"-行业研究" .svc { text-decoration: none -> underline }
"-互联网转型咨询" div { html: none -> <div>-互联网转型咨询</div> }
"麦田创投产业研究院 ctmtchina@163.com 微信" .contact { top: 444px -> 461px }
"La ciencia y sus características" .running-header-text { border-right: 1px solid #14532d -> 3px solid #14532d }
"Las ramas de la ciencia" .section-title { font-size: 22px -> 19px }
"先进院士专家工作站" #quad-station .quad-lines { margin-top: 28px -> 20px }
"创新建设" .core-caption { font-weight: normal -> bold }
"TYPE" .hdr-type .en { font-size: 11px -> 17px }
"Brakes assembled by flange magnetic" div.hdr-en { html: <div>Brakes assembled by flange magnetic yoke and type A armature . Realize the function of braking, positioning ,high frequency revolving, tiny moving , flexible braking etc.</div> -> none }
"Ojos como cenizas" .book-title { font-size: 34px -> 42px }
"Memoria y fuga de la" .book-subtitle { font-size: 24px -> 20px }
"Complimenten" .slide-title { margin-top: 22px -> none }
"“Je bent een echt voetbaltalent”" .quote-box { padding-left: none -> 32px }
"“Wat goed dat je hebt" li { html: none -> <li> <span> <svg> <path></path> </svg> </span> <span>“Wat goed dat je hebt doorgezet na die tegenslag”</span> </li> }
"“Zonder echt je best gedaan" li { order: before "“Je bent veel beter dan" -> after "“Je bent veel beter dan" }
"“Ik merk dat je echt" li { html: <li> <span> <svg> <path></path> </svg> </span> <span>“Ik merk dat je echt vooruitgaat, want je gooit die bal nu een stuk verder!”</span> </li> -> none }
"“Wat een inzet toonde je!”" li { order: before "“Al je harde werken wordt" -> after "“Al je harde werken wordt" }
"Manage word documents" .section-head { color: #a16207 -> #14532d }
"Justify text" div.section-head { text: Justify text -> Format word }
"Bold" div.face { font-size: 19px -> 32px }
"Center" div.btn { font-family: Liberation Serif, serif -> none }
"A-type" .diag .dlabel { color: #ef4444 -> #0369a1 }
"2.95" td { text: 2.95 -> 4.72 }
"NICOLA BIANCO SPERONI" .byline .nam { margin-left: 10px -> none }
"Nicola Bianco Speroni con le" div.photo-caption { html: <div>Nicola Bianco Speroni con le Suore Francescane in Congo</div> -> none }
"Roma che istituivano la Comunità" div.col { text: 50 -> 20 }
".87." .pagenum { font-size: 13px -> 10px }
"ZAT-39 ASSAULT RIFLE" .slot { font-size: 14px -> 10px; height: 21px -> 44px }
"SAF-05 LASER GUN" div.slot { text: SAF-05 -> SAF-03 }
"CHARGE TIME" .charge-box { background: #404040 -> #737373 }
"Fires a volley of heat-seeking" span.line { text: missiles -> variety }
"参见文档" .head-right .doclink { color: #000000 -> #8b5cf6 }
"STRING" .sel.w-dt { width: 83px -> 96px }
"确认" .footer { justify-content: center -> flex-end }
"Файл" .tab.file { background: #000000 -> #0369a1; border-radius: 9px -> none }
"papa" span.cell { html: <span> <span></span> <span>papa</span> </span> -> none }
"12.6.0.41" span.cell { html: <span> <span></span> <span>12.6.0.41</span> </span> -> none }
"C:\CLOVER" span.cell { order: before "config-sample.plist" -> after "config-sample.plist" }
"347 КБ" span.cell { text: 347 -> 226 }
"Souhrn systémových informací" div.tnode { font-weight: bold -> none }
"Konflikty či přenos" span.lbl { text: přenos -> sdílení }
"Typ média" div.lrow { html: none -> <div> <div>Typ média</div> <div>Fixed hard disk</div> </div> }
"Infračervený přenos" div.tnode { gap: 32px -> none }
------------------------------
▸ Problem details:
Filter the records above and copy every line that contains the word "background".

▸ Exercise result:
"CHARGE TIME" .charge-box { background: #404040 -> #737373 }
"Файл" .tab.file { background: #000000 -> #0369a1; border-radius: 9px -> none }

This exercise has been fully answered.